Ezetimibe does not inhibit cholesterol synthesis in the liver or increase bile acid excretion. Ezetimibe localizes at the brush border of the small intestine and inhibits the absorption of cholesterol, leading to a decrease in the delivery of intestinal cholesterol to the liver. This causes a reduction of hepatic cholesterol stores and an increase in clearance of cholesterol from the blood; this distinct mechanism is complementary to that of statins [see Clinical Studies].
In animal models, atorvastatin lowers plasma cholesterol and lipoprotein levels by inhibiting HMG-CoA reductase and cholesterol synthesis in the liver and by increasing the number of hepatic LDL receptors on the cell-surface to enhance uptake and catabolism of LDL; atorvastatin also reduces LDL production and the number of LDL particles.
Clinical studies have demonstrated that elevated levels of total-C, LDL-C and Apo B, the major protein constituent of LDL, promote human atherosclerosis. In addition, decreased levels of HDL-C are associated with the development of atherosclerosis.
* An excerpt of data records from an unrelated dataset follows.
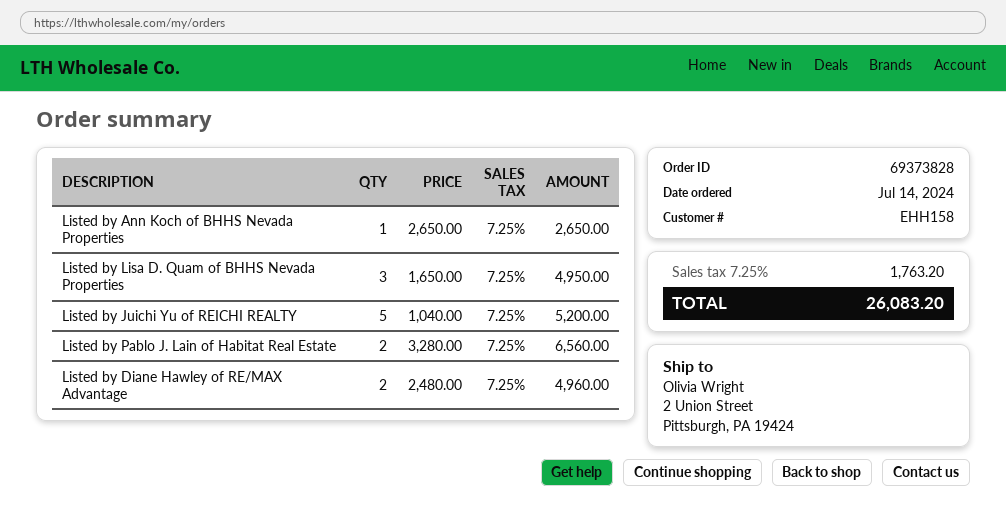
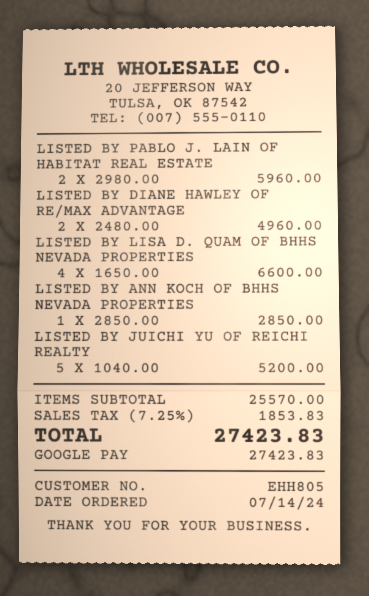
customer number: EHH158 -> EHH805
Listed by Ann Koch of BHHS Nevada Properties: 1 x 2650.00 = 2650.00 -> 1 x 2850.00 = 2850.00
Listed by Lisa D. Quam of BHHS Nevada Properties: 3 x 1650.00 = 4950.00 -> 4 x 1650.00 = 6600.00
Listed by Pablo J. Lain of Habitat Real Estate: 2 x 3280.00 = 6560.00 -> 2 x 2980.00 = 5960.00
tax: 7.25% = 1763.20 -> 7.25% = 1853.83
total: 26083.20 -> 27423.83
Epidemiologic studies have established that cardiovascular morbidity and mortality vary directly with the level of total-C and LDL-C and inversely with the level of HDL-C. Like LDL, cholesterol-enriched triglyceride-rich lipoproteins, including very-lowdensity lipoproteins (VLDL), intermediate-density lipoproteins (IDL), and remnants, can also promote atherosclerosis. The independent effect of raising HDL-C or lowering TG on the risk of coronary and cardiovascular morbidity and mortality has not been determined.
Atorvastatin as well as some of its metabolites are pharmacologically active in humans. The liver is the primary site of action and the principal site of cholesterol synthesis and LDL clearance. Drug dosage, rather than systemic drug concentration, correlates better with LDL-C reduction. Individualization of drug dosage should be based on therapeutic response.
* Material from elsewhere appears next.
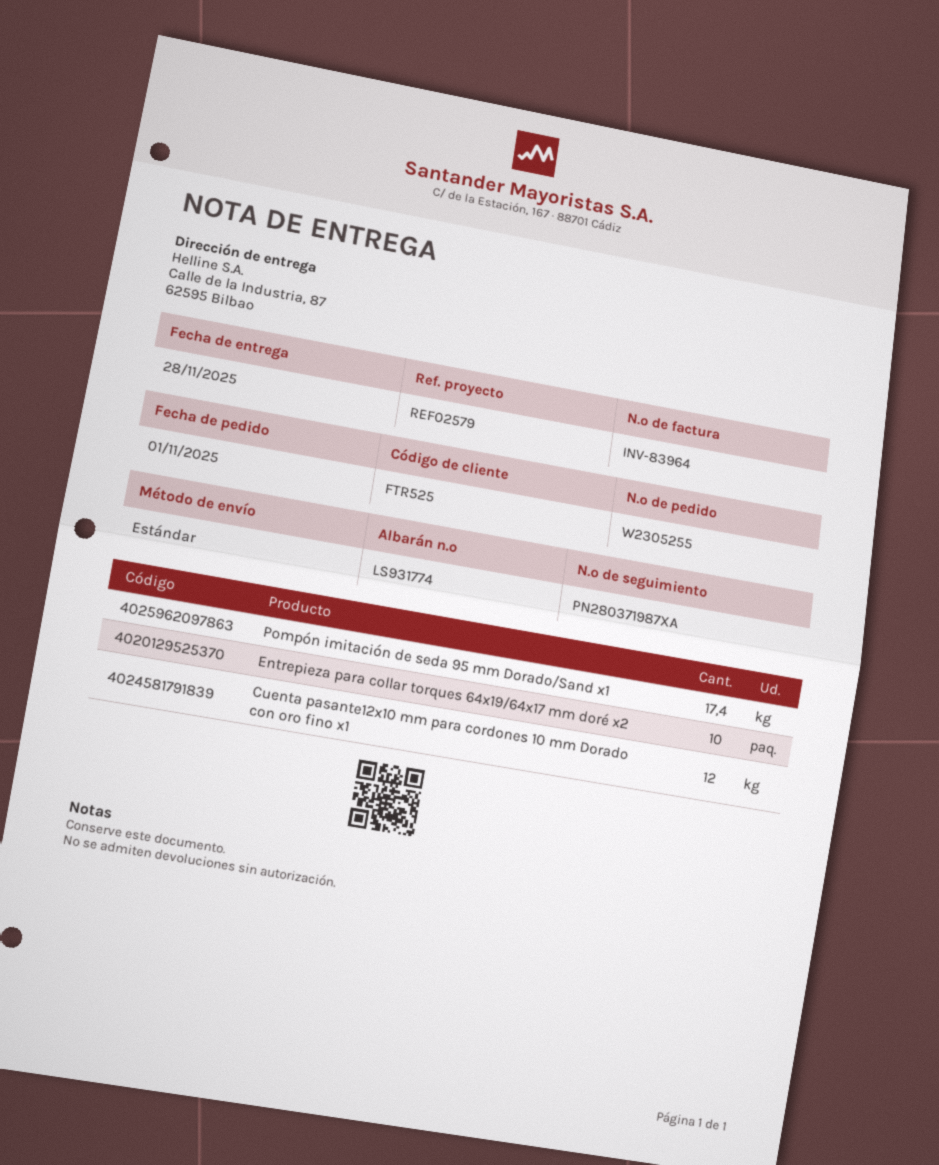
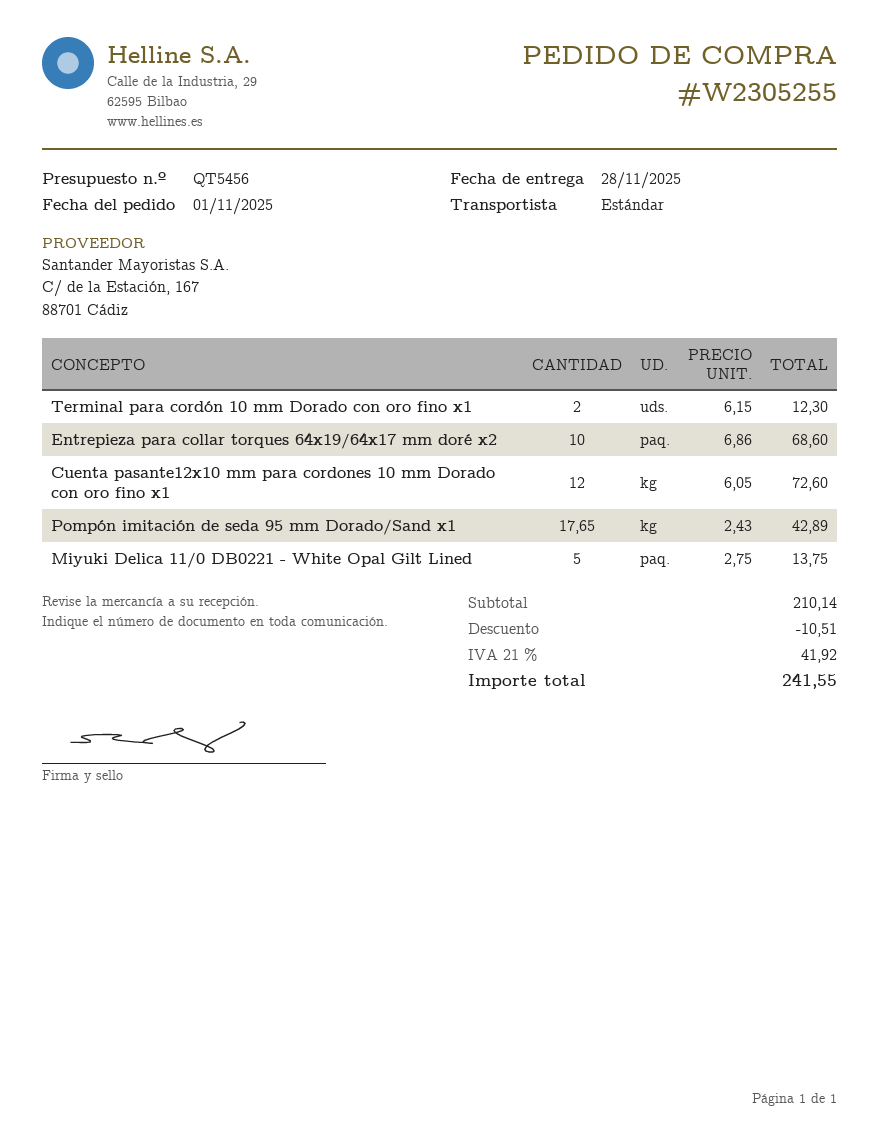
Pompón imitación de seda 95 mm Dorado/Sand x1: 17.4 -> 17.65
Terminal para cordón 10 mm Dorado con oro fino x1: none -> 2
Miyuki Delica 11/0 DB0221 - White Opal Gilt Lined: none -> 5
- Keep out of the reach of children.
- Do not keep outdated medicine or medicine no longer needed.
- Ask your healthcare professional how you should dispose of any medicine you do not use.
- Store the medicine in a closed container at room temperature, away from heat, moisture, and direct light. Keep from freezing.
- Keep your medicine in the blister pack until you are ready to use it. After opening the blister pack, store it in a dry place and protect from moisture and light. Once a tablet is removed, slide the blister card back into its folded card.